__Assignment__
Only the lines from the one containing "-> <div><span>- NA" to the end of the material belong in your answer. Please copy them word for word.

__Provided material__

=== Begin Enclosure ===

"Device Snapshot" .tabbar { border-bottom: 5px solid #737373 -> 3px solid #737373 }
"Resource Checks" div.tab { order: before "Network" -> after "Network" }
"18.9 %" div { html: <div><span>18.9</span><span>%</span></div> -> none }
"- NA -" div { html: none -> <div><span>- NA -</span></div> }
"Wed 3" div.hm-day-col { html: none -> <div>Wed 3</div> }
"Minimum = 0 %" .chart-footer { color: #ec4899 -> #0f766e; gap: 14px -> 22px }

=== End Enclosure ===

__Solved problem__
"- NA -" div { html: none -> <div><span>- NA -</span></div> }
"Wed 3" div.hm-day-col { html: none -> <div>Wed 3</div> }
"Minimum = 0 %" .chart-footer { color: #ec4899 -> #0f766e; gap: 14px -> 22px }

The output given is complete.